- Task to complete: Starting at the line that contains "html: none ->" and stopping at the line that contains "text: 152 ->", transcribe every line of the material below exactly; pictures stay out.

- Provided data:
◆ ◆ ◆ ◆ ◆ ◆ ◆
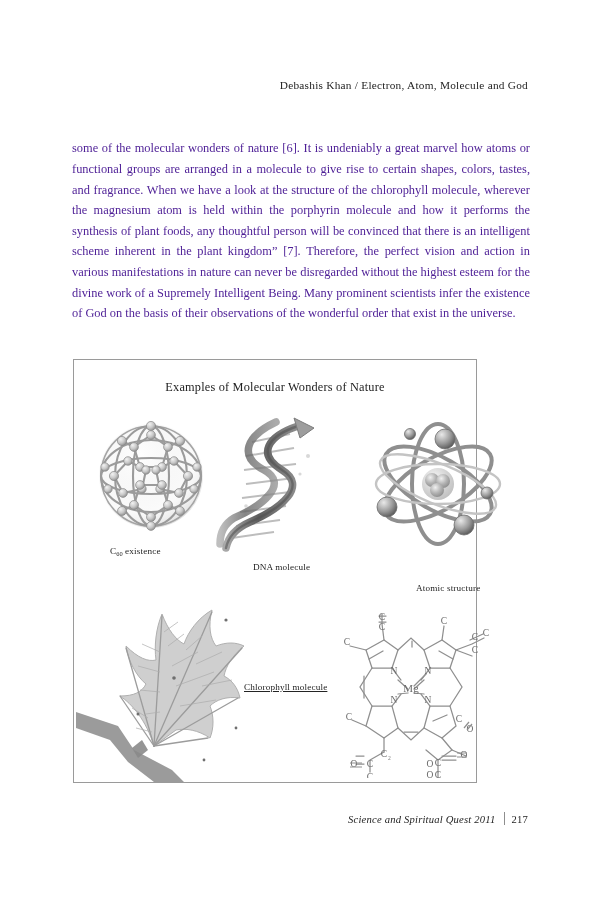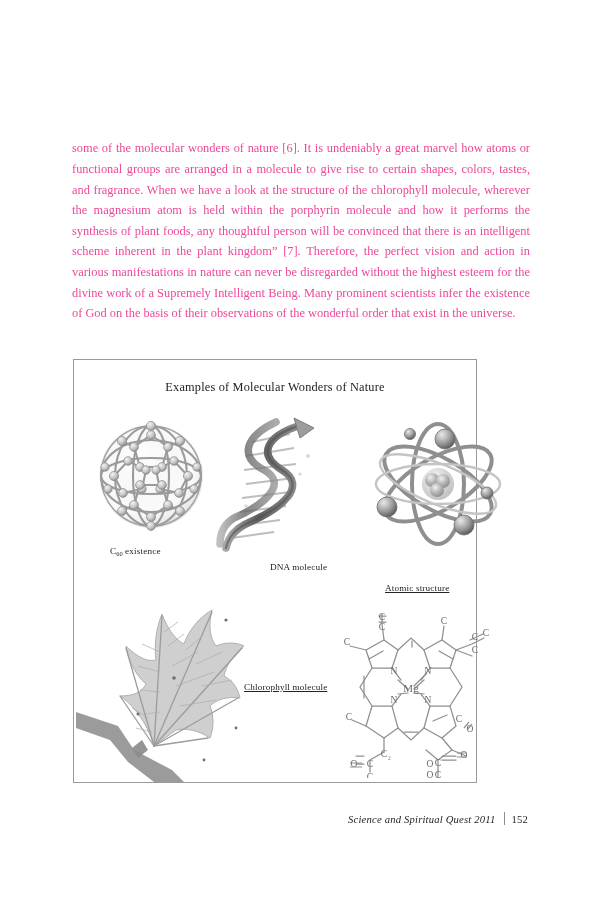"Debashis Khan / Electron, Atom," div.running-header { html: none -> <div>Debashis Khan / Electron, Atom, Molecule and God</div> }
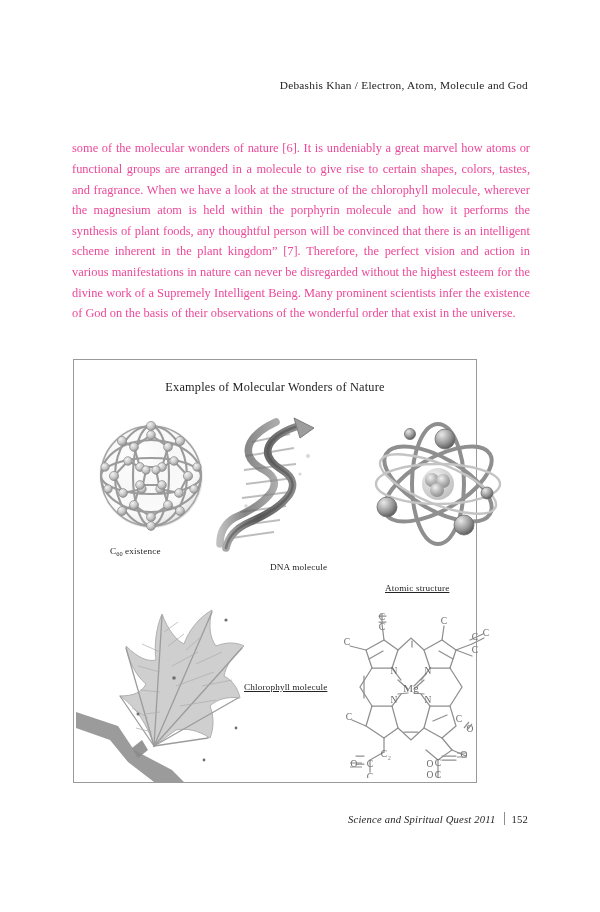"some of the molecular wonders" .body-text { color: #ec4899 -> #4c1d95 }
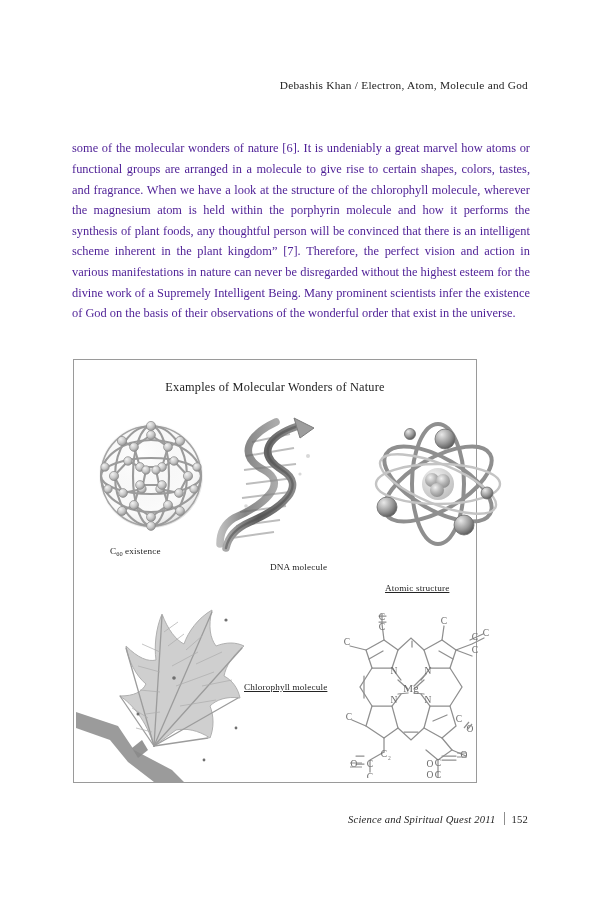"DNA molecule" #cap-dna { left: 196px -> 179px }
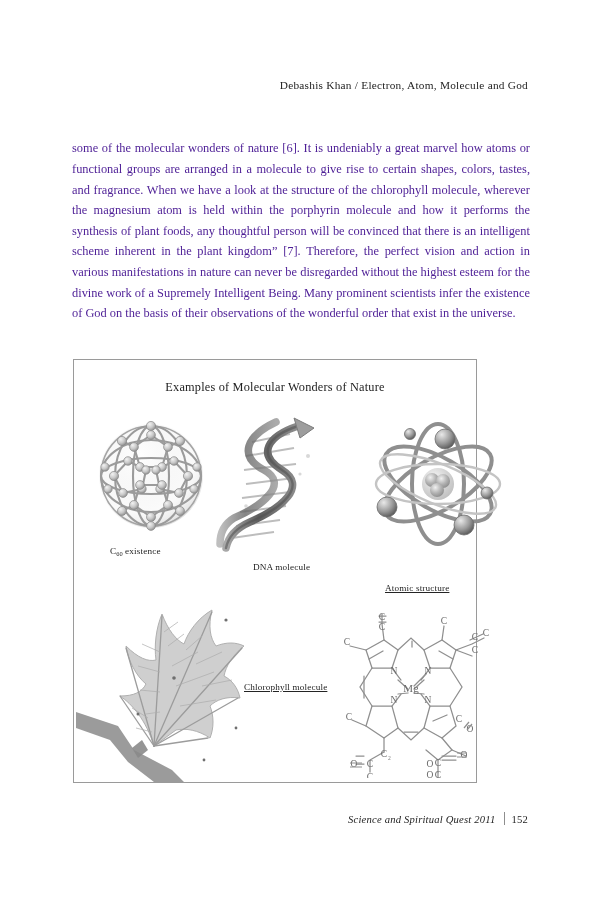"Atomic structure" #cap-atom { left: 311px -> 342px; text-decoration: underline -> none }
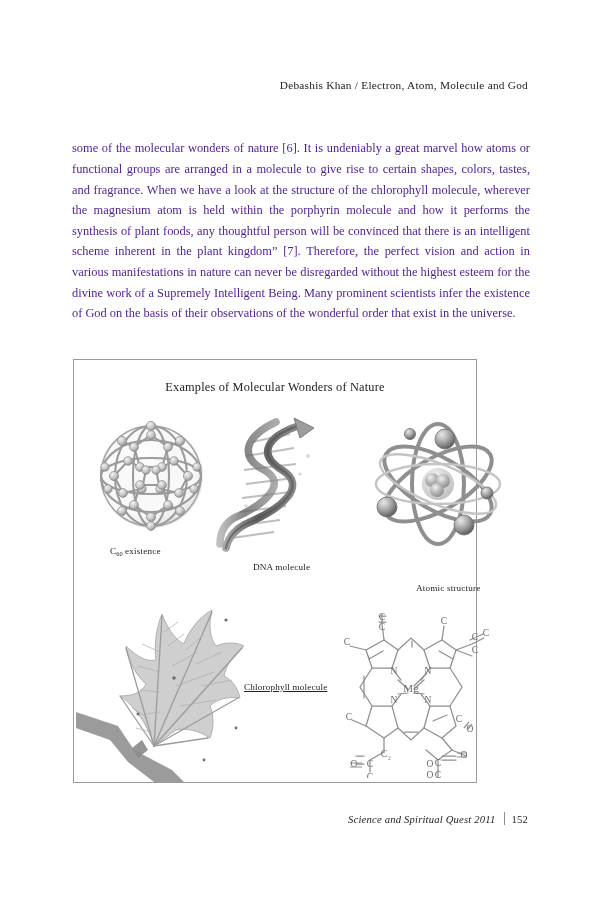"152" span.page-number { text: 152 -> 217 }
◆ ◆ ◆ ◆ ◆ ◆ ◆
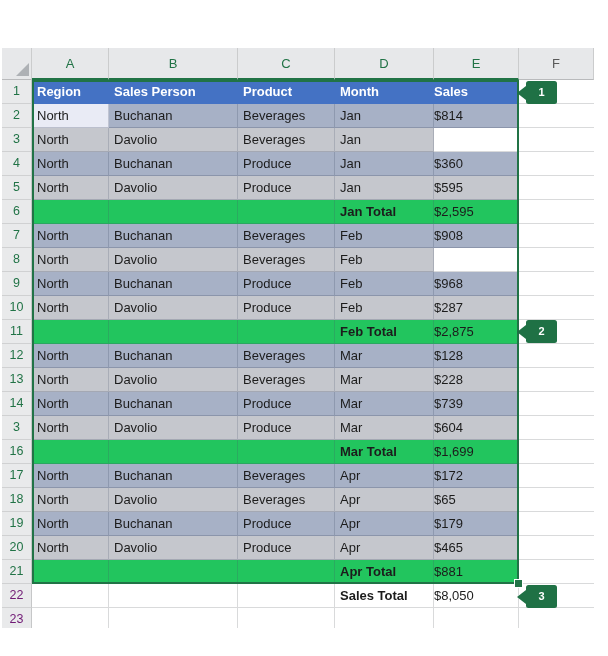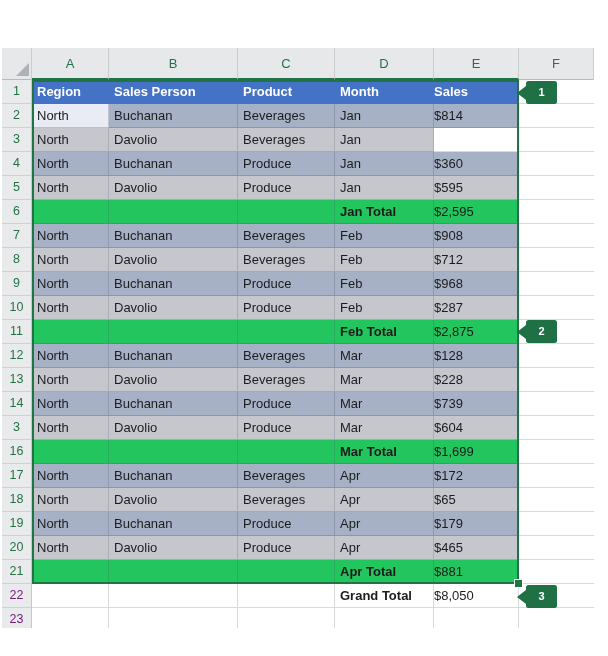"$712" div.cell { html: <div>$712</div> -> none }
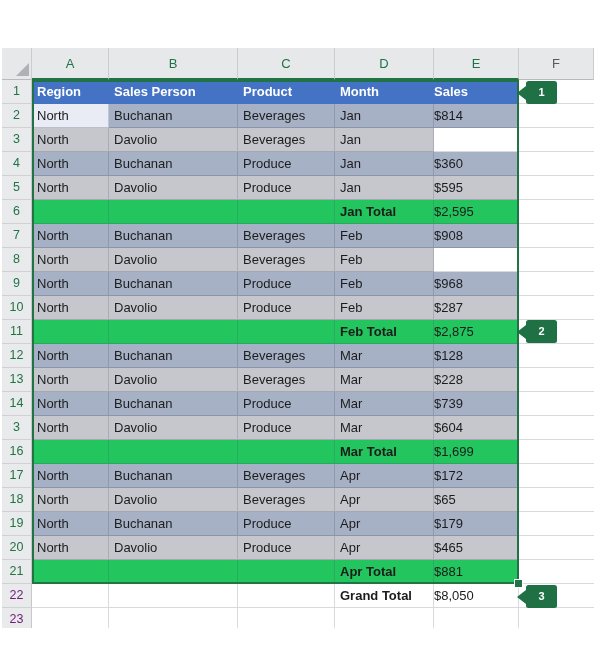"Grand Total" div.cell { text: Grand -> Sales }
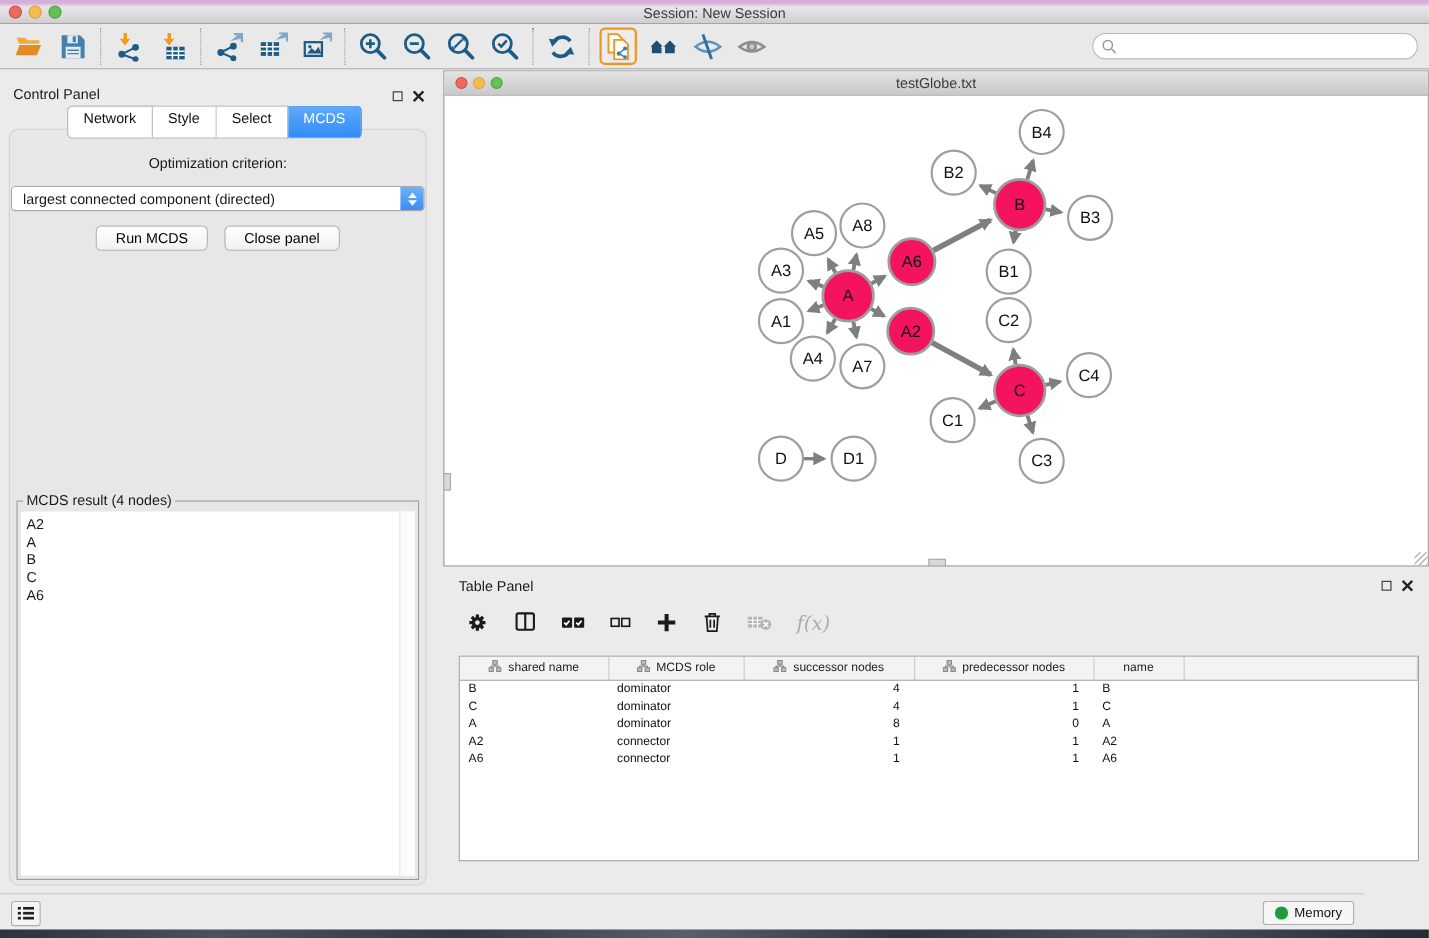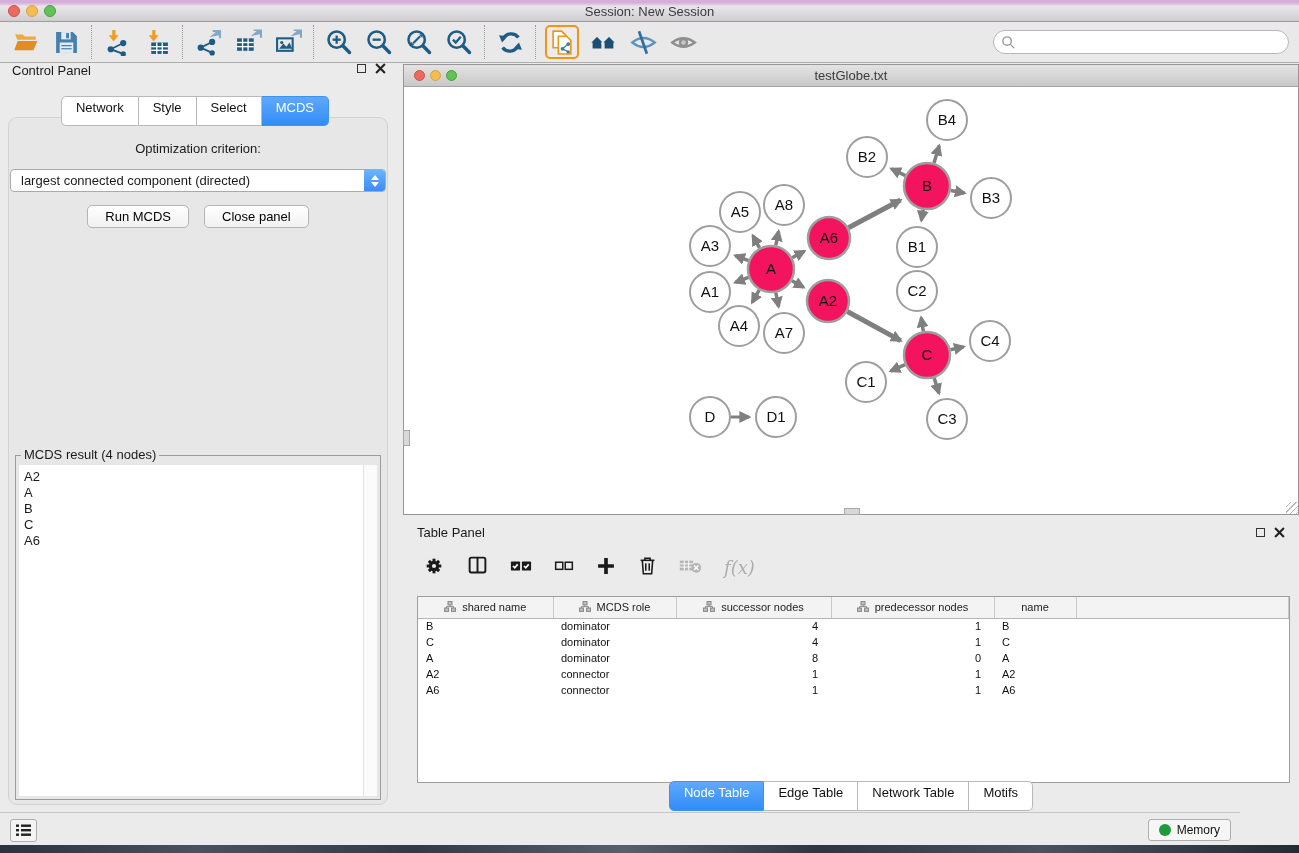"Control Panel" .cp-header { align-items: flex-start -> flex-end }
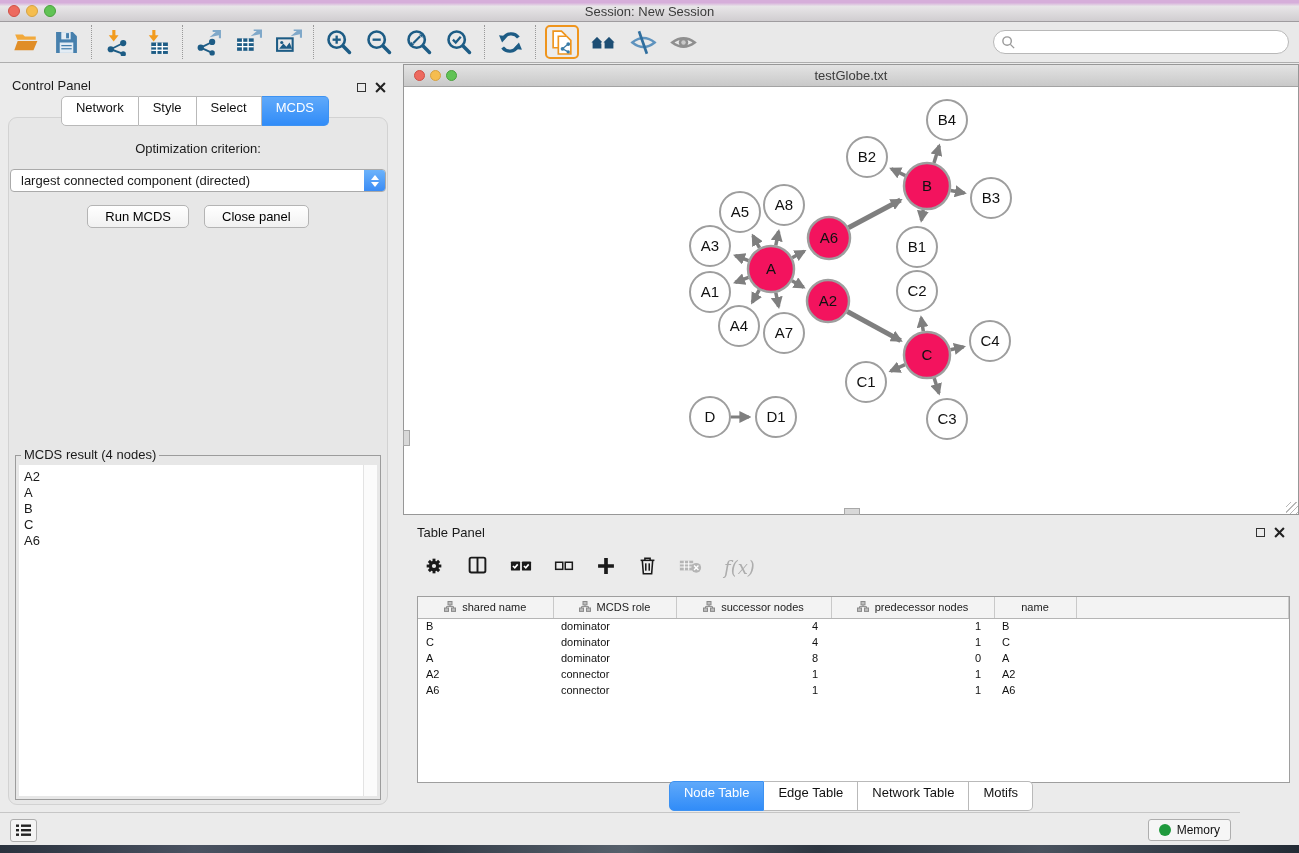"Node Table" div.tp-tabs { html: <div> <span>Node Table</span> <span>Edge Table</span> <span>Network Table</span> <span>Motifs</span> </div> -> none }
◆ ◆ ◆ ◆ ◆ ◆ ◆
- Solution for this task:
"Debashis Khan / Electron, Atom," div.running-header { html: none -> <div>Debashis Khan / Electron, Atom, Molecule and God</div> }
"some of the molecular wonders" .body-text { color: #ec4899 -> #4c1d95 }
"DNA molecule" #cap-dna { left: 196px -> 179px }
"Atomic structure" #cap-atom { left: 311px -> 342px; text-decoration: underline -> none }
"152" span.page-number { text: 152 -> 217 }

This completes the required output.